*** Opening of Records supplied ***
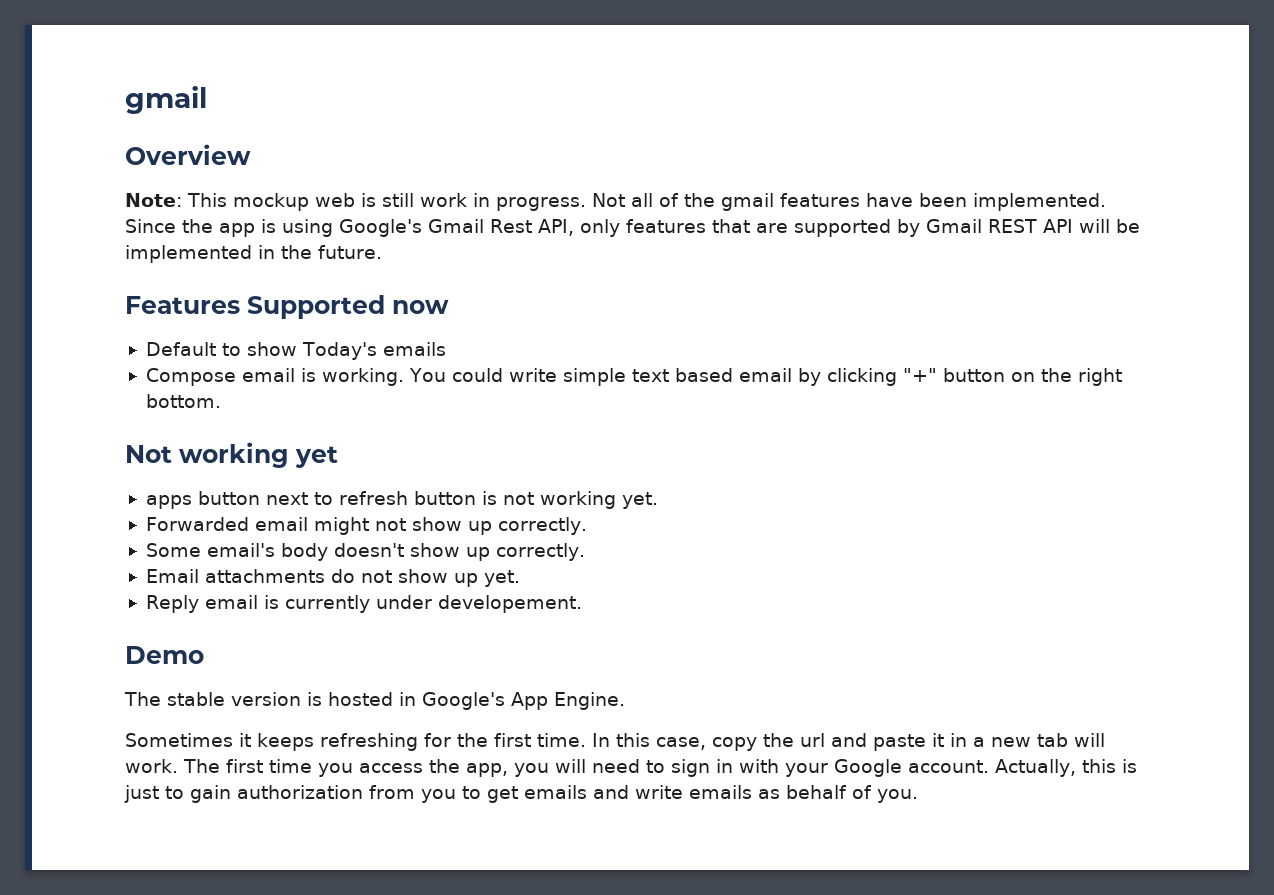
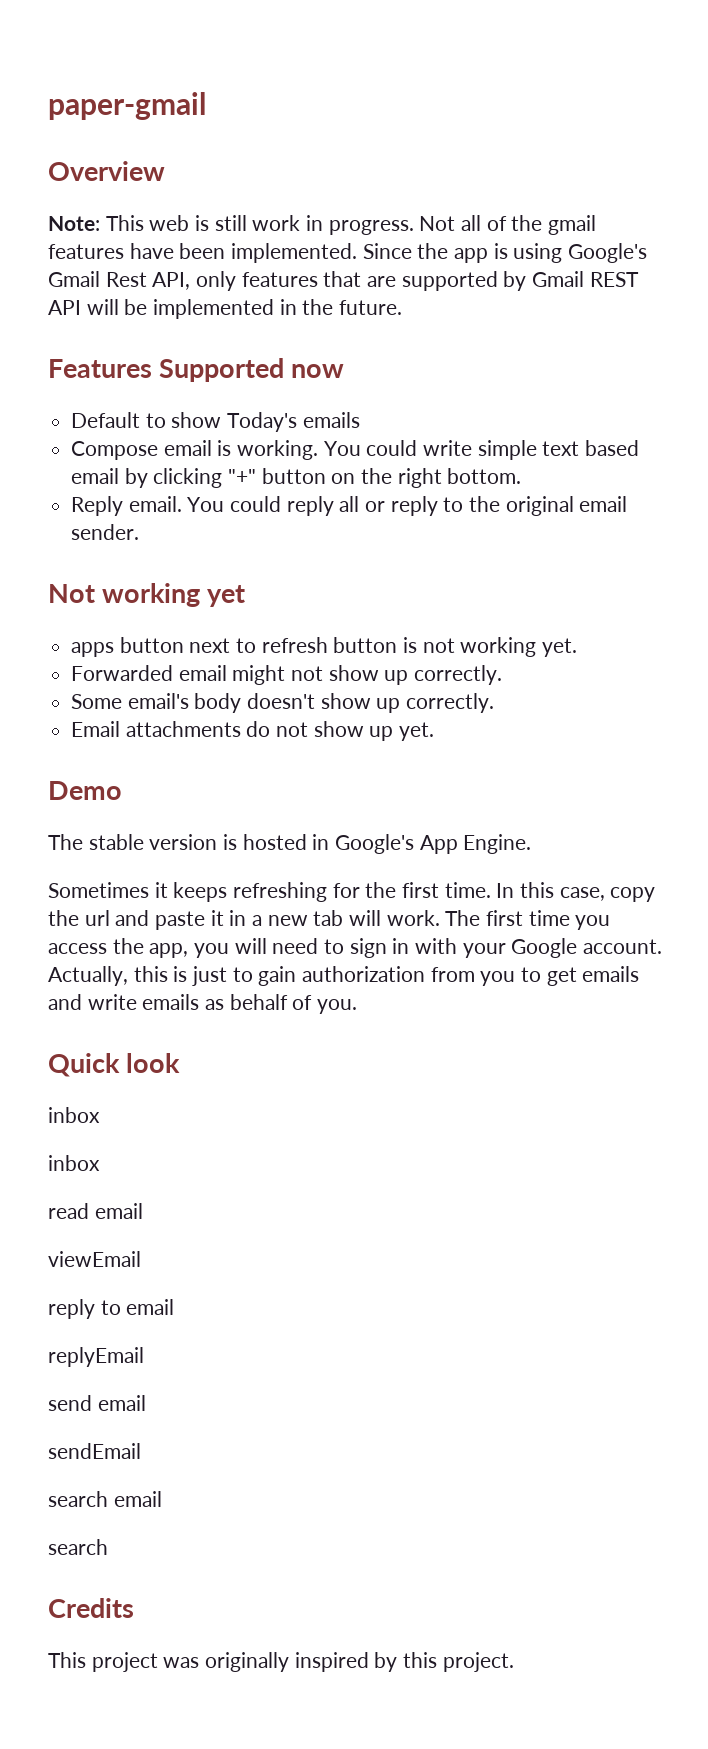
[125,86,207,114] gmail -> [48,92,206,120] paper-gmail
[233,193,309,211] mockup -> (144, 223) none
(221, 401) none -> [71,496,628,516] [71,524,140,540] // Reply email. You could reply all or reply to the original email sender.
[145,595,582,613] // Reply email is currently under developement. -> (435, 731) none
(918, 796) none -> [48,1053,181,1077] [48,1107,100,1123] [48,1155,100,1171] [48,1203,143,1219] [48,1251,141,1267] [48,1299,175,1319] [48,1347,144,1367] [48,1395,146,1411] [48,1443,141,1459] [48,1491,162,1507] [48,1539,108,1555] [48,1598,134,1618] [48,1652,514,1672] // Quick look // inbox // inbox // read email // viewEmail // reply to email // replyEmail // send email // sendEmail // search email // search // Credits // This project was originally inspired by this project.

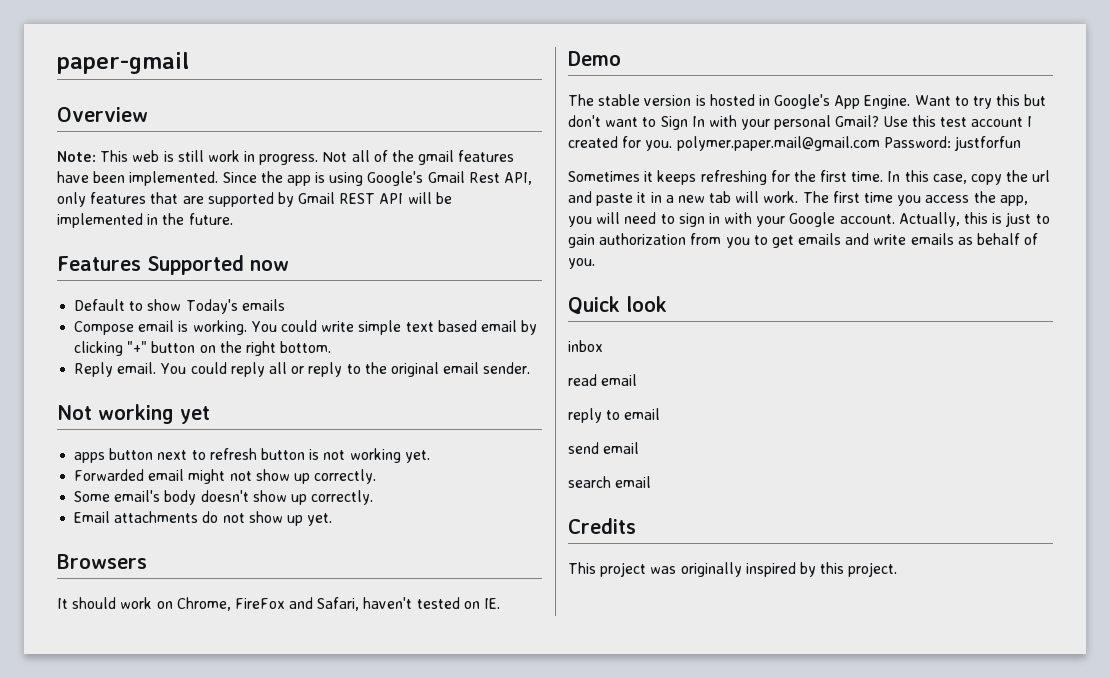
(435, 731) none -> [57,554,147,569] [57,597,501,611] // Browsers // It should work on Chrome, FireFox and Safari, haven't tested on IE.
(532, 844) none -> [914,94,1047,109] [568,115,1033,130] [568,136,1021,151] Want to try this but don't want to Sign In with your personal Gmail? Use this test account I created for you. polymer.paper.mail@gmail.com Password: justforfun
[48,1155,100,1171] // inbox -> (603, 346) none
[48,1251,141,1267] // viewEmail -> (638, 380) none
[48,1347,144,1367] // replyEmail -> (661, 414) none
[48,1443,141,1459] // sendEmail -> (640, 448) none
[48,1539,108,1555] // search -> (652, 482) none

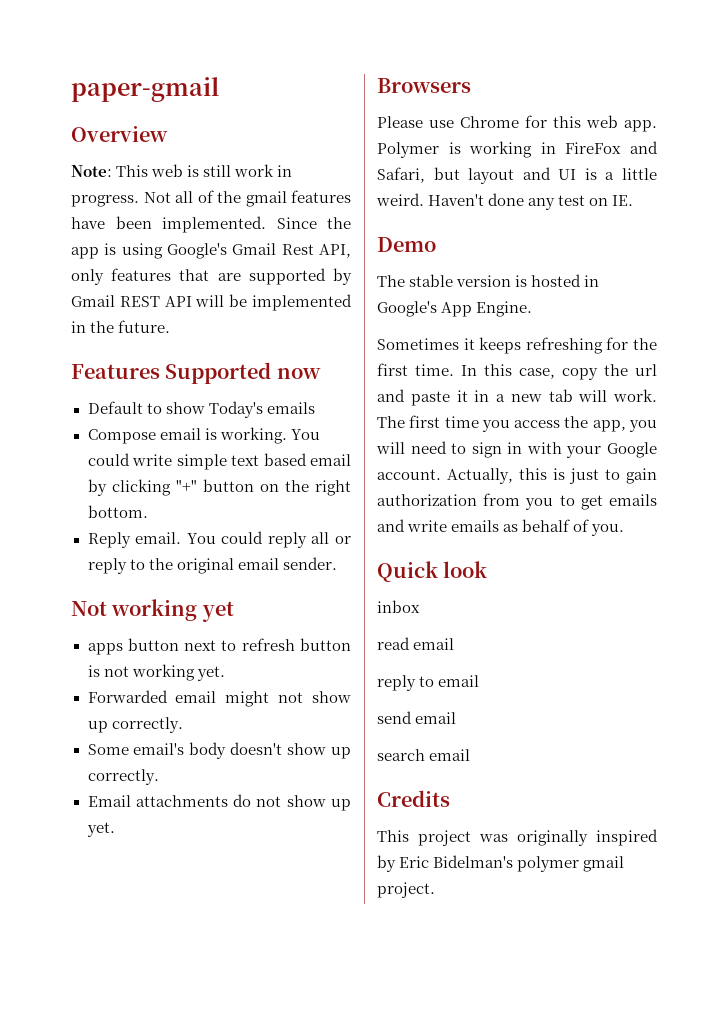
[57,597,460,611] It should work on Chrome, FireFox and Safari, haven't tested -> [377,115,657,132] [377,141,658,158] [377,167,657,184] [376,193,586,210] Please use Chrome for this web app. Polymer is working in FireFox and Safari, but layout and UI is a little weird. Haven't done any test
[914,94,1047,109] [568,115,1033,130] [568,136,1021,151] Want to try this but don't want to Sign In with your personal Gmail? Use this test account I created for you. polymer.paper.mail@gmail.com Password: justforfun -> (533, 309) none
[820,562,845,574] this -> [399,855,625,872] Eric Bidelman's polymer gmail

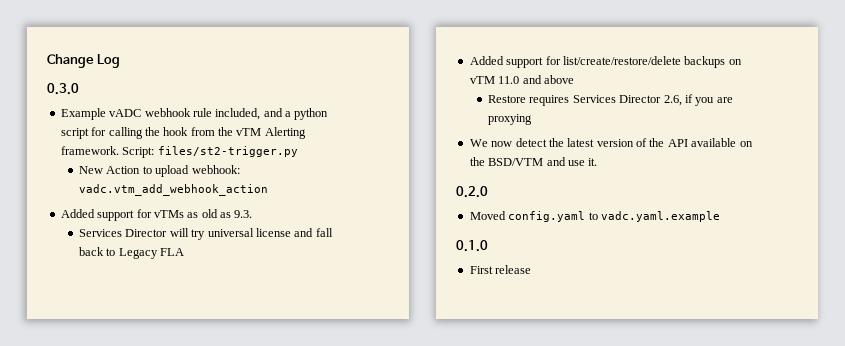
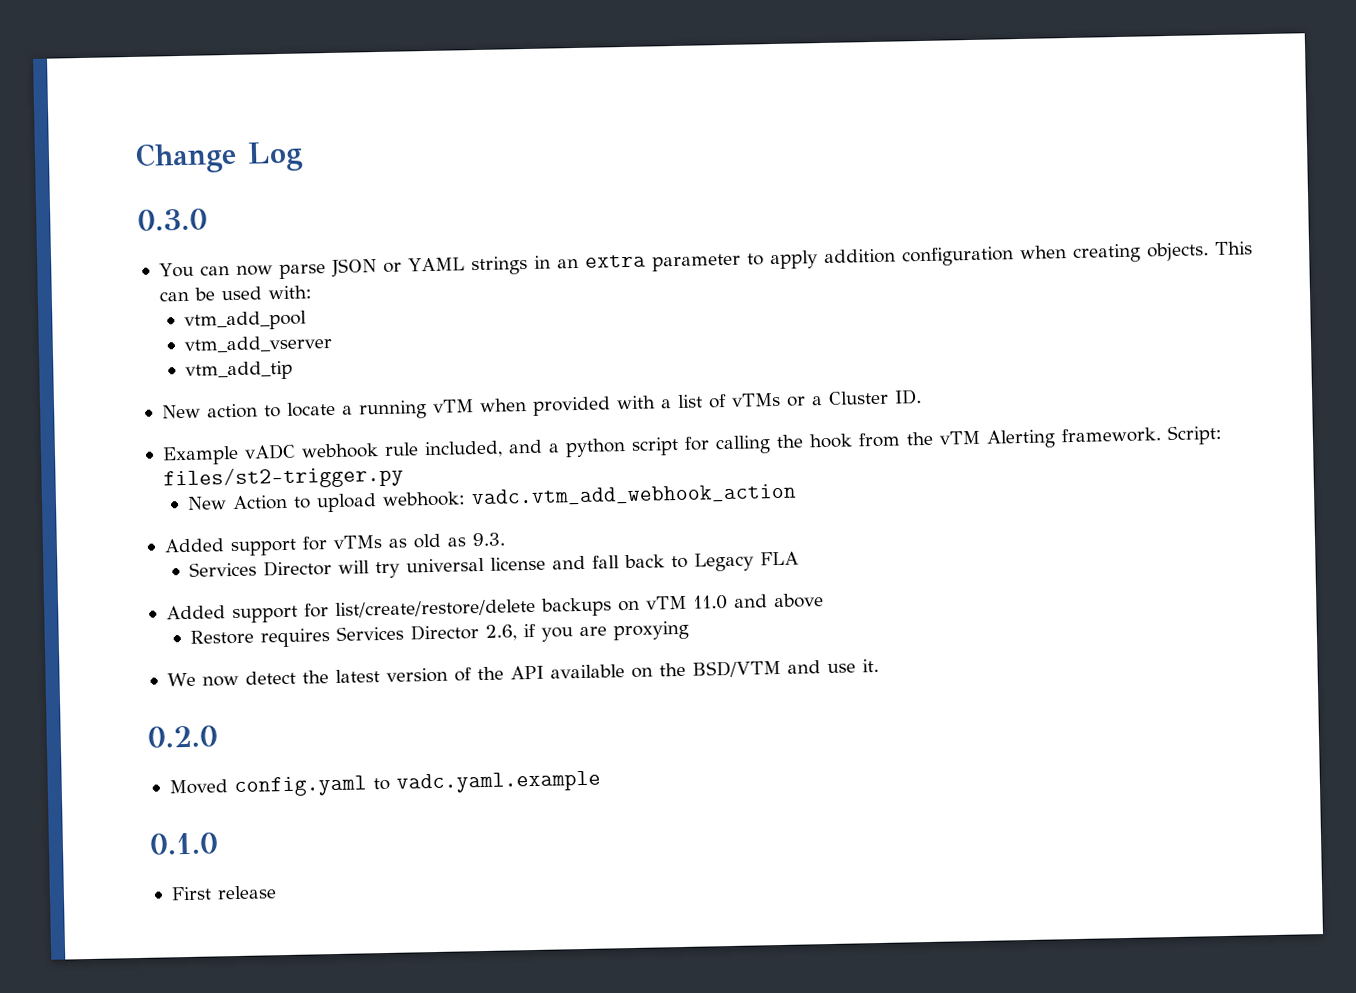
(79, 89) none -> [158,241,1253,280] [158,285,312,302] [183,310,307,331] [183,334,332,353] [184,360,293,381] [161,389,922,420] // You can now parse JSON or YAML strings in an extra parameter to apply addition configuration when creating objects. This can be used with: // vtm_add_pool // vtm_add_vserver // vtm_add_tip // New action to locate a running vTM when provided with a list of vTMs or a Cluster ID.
*** Close of Records supplied ***
*What to do*. Leave out the pictures and reproduce the rest of the listing exactly.

*Expected answer*.
[125,86,207,114] gmail -> [48,92,206,120] paper-gmail
[233,193,309,211] mockup -> (144, 223) none
(221, 401) none -> [71,496,628,516] [71,524,140,540] // Reply email. You could reply all or reply to the original email sender.
[145,595,582,613] // Reply email is currently under developement. -> (435, 731) none
(918, 796) none -> [48,1053,181,1077] [48,1107,100,1123] [48,1155,100,1171] [48,1203,143,1219] [48,1251,141,1267] [48,1299,175,1319] [48,1347,144,1367] [48,1395,146,1411] [48,1443,141,1459] [48,1491,162,1507] [48,1539,108,1555] [48,1598,134,1618] [48,1652,514,1672] // Quick look // inbox // inbox // read email // viewEmail // reply to email // replyEmail // send email // sendEmail // search email // search // Credits // This project was originally inspired by this project.

(435, 731) none -> [57,554,147,569] [57,597,501,611] // Browsers // It should work on Chrome, FireFox and Safari, haven't tested on IE.
(532, 844) none -> [914,94,1047,109] [568,115,1033,130] [568,136,1021,151] Want to try this but don't want to Sign In with your personal Gmail? Use this test account I created for you. polymer.paper.mail@gmail.com Password: justforfun
[48,1155,100,1171] // inbox -> (603, 346) none
[48,1251,141,1267] // viewEmail -> (638, 380) none
[48,1347,144,1367] // replyEmail -> (661, 414) none
[48,1443,141,1459] // sendEmail -> (640, 448) none
[48,1539,108,1555] // search -> (652, 482) none

[57,597,460,611] It should work on Chrome, FireFox and Safari, haven't tested -> [377,115,657,132] [377,141,658,158] [377,167,657,184] [376,193,586,210] Please use Chrome for this web app. Polymer is working in FireFox and Safari, but layout and UI is a little weird. Haven't done any test
[914,94,1047,109] [568,115,1033,130] [568,136,1021,151] Want to try this but don't want to Sign In with your personal Gmail? Use this test account I created for you. polymer.paper.mail@gmail.com Password: justforfun -> (533, 309) none
[820,562,845,574] this -> [399,855,625,872] Eric Bidelman's polymer gmail

(79, 89) none -> [158,241,1253,280] [158,285,312,302] [183,310,307,331] [183,334,332,353] [184,360,293,381] [161,389,922,420] // You can now parse JSON or YAML strings in an extra parameter to apply addition configuration when creating objects. This can be used with: // vtm_add_pool // vtm_add_vserver // vtm_add_tip // New action to locate a running vTM when provided with a list of vTMs or a Cluster ID.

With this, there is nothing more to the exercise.